The economic benefits of improved access to a safe water supply and sanitation coverage are extensive. Healthcare constitutes a considerable expense, particularly in nations where access to healthcare is limited. For example, if access to safe water and sanitation coverage were improved there would be a smaller frequency of diarrhea cases. As a result, patients would avoid costs accrued with treatment expenditures, such as care, drugs, transportation and time spent seeking care.

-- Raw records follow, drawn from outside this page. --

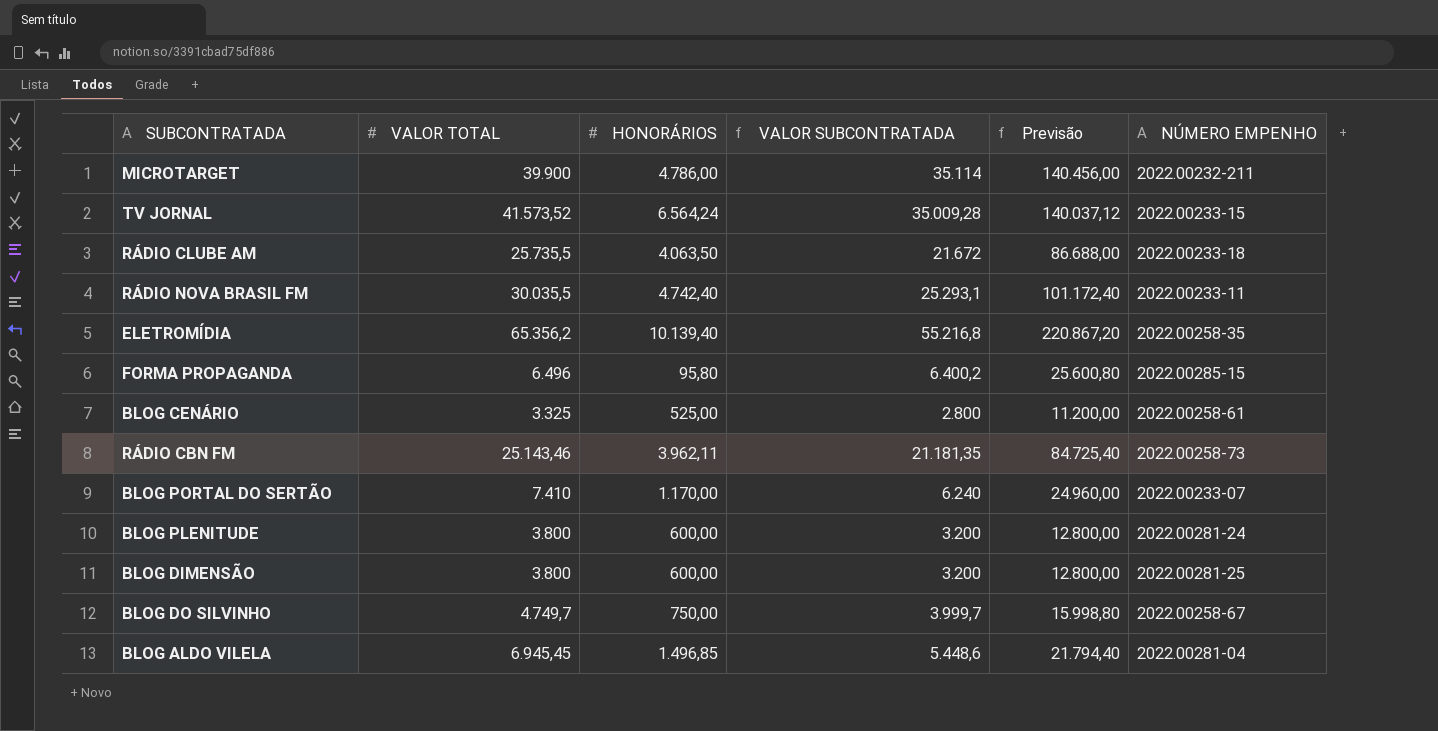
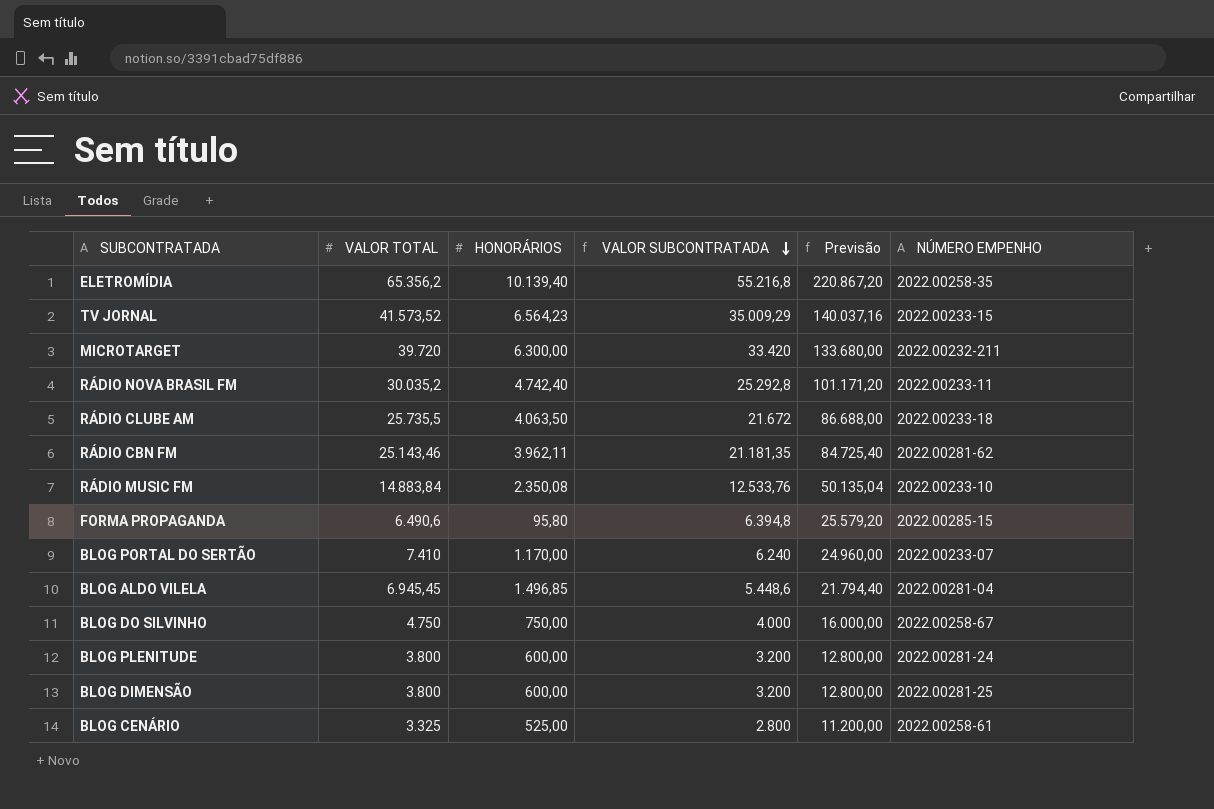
row order: none -> VALOR SUBCONTRATADA descending
TV JORNAL | HONORÁRIOS: 6.564,24 -> 6.564,23
TV JORNAL | VALOR SUBCONTRATADA: 35.009,28 -> 35.009,29
TV JORNAL | Previsão: 140.037,12 -> 140.037,16
MICROTARGET | VALOR TOTAL: 39.900 -> 39.720
MICROTARGET | HONORÁRIOS: 4.786,00 -> 6.300,00
MICROTARGET | VALOR SUBCONTRATADA: 35.114 -> 33.420
MICROTARGET | Previsão: 140.456,00 -> 133.680,00
RÁDIO NOVA BRASIL FM | VALOR TOTAL: 30.035,5 -> 30.035,2
RÁDIO NOVA BRASIL FM | VALOR SUBCONTRATADA: 25.293,1 -> 25.292,8
RÁDIO NOVA BRASIL FM | Previsão: 101.172,40 -> 101.171,20
RÁDIO CBN FM | NÚMERO EMPENHO: 2022.00258-73 -> 2022.00281-62
row RÁDIO MUSIC FM: none -> 14.883,84 | 2.350,08 | 12.533,76 | 50.135,04 | 2022.00233-10
FORMA PROPAGANDA | VALOR TOTAL: 6.496 -> 6.490,6
FORMA PROPAGANDA | VALOR SUBCONTRATADA: 6.400,2 -> 6.394,8
FORMA PROPAGANDA | Previsão: 25.600,80 -> 25.579,20
BLOG DO SILVINHO | VALOR TOTAL: 4.749,7 -> 4.750
BLOG DO SILVINHO | VALOR SUBCONTRATADA: 3.999,7 -> 4.000
BLOG DO SILVINHO | Previsão: 15.998,80 -> 16.000,00

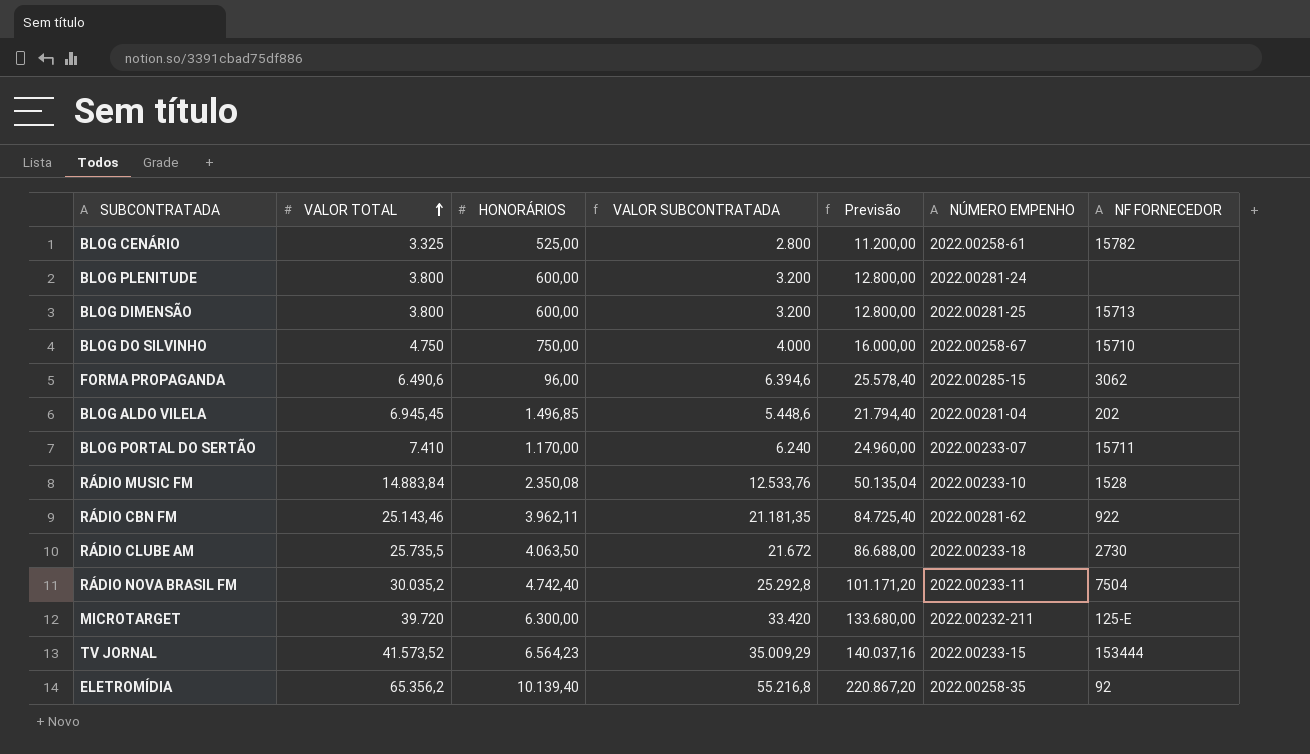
row order: VALOR SUBCONTRATADA descending -> VALOR TOTAL ascending
column NF FORNECEDOR | position: none -> 7
FORMA PROPAGANDA | HONORÁRIOS: 95,80 -> 96,00
FORMA PROPAGANDA | VALOR SUBCONTRATADA: 6.394,8 -> 6.394,6
FORMA PROPAGANDA | Previsão: 25.579,20 -> 25.578,40

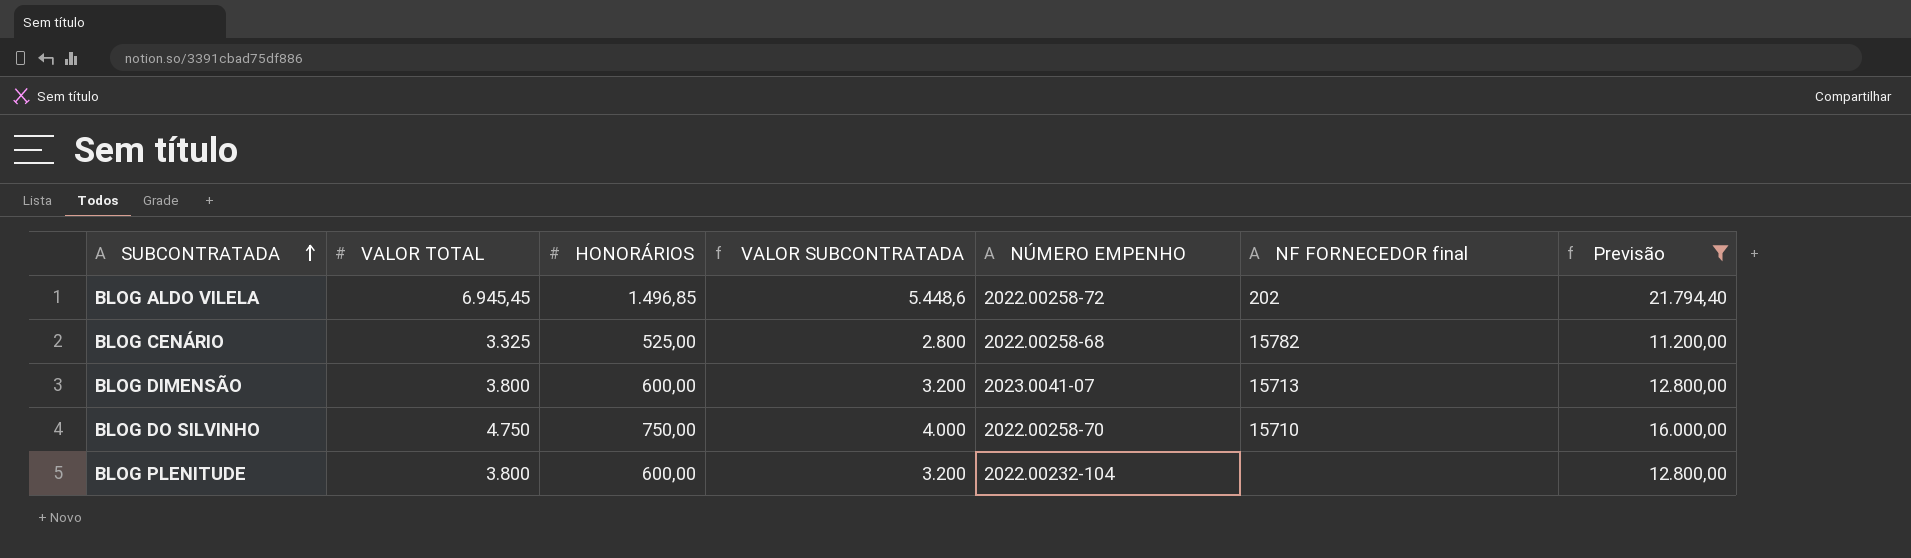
filter: none -> Previsão <= 21.794,40
row order: VALOR TOTAL ascending -> SUBCONTRATADA ascending
column name: NF FORNECEDOR -> NF FORNECEDOR final
column Previsão | position: 5 -> 7
BLOG ALDO VILELA | NÚMERO EMPENHO: 2022.00281-04 -> 2022.00258-72
BLOG CENÁRIO | NÚMERO EMPENHO: 2022.00258-61 -> 2022.00258-68
BLOG DIMENSÃO | NÚMERO EMPENHO: 2022.00281-25 -> 2023.0041-07
BLOG DO SILVINHO | NÚMERO EMPENHO: 2022.00258-67 -> 2022.00258-70
BLOG PLENITUDE | NÚMERO EMPENHO: 2022.00281-24 -> 2022.00232-104

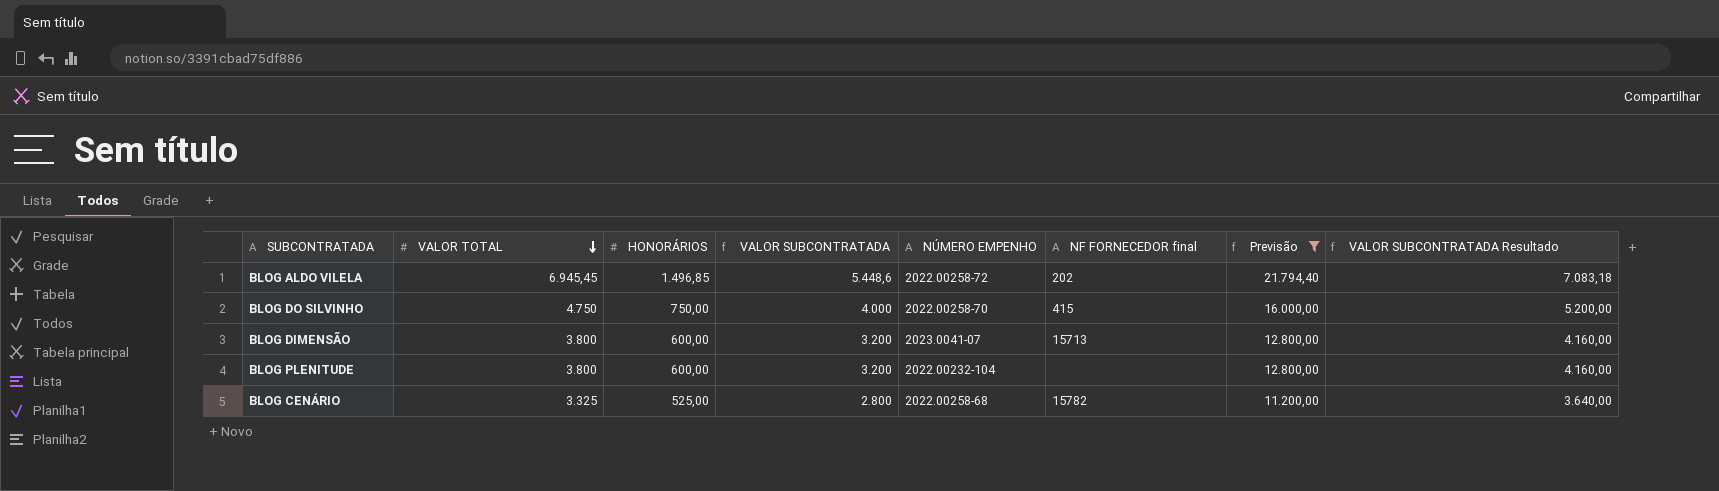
row order: SUBCONTRATADA ascending -> VALOR TOTAL descending
column VALOR SUBCONTRATADA Resultado | formula: none -> [VALOR SUBCONTRATADA] * 1,3
BLOG DO SILVINHO | NF FORNECEDOR final: 15710 -> 415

There are four distinct groups that stand to receive direct economic benefits from water and sanitation improvements: the health sector, patients, consumers and agricultural and industrial sectors. Realized direct benefits for these groups include less expenditure on treatment of diarrheal disease, less expenditure on transport in seeking treatment, less time lost due to treatment seeking. While indirect benefits would include the value of less health workers falling sick with diahrrea, avoided days lost at work or at school, avoided time lost of parents/caretakers of sick children and avoided deaths. The total economic benefits of interventions are impossible to ignore (Table 4).

Table 4:
Intervention Goals
Economic Benefits
(US$ year 2000)
Intervention 1
$18.143 billion
Intervention 2
$84.4 billion
Intervention 3
$262.879 billion
Intervention 4
$344.106 billion
Intervention 5
$555.901 billion

The WHO report validates the premise that "improved" access to safe water supply and sanitation coverage would bear health care related benefits that would significantly reduce global healthcare costs. This analysis concluded that every $1 US invested would yield an economic benefit ranging from $3 to $34 US depending on the region. Further, additional improvements to drinking water quality, "such as point of use disinfection" would portend benefits varying from $5 to $60 US for every $1 US invested.

Conclusion

Water-borne diseases have plagued the global population for centuries. Unfortunately, many people remain exposed to the pathogens that trigger these deadly illnesses. The WHO analysis of this issue is not complex: increased funding to improve access to safe water and sanitation will go a long way towards eradicating this problem. Different intervention strategies have been captured to provide policy makers with guidance. As is generally the case, those who do not have a seat at the decision making table often do not have their voices heard. Clean water and sanitation is not a privilege, it is a right.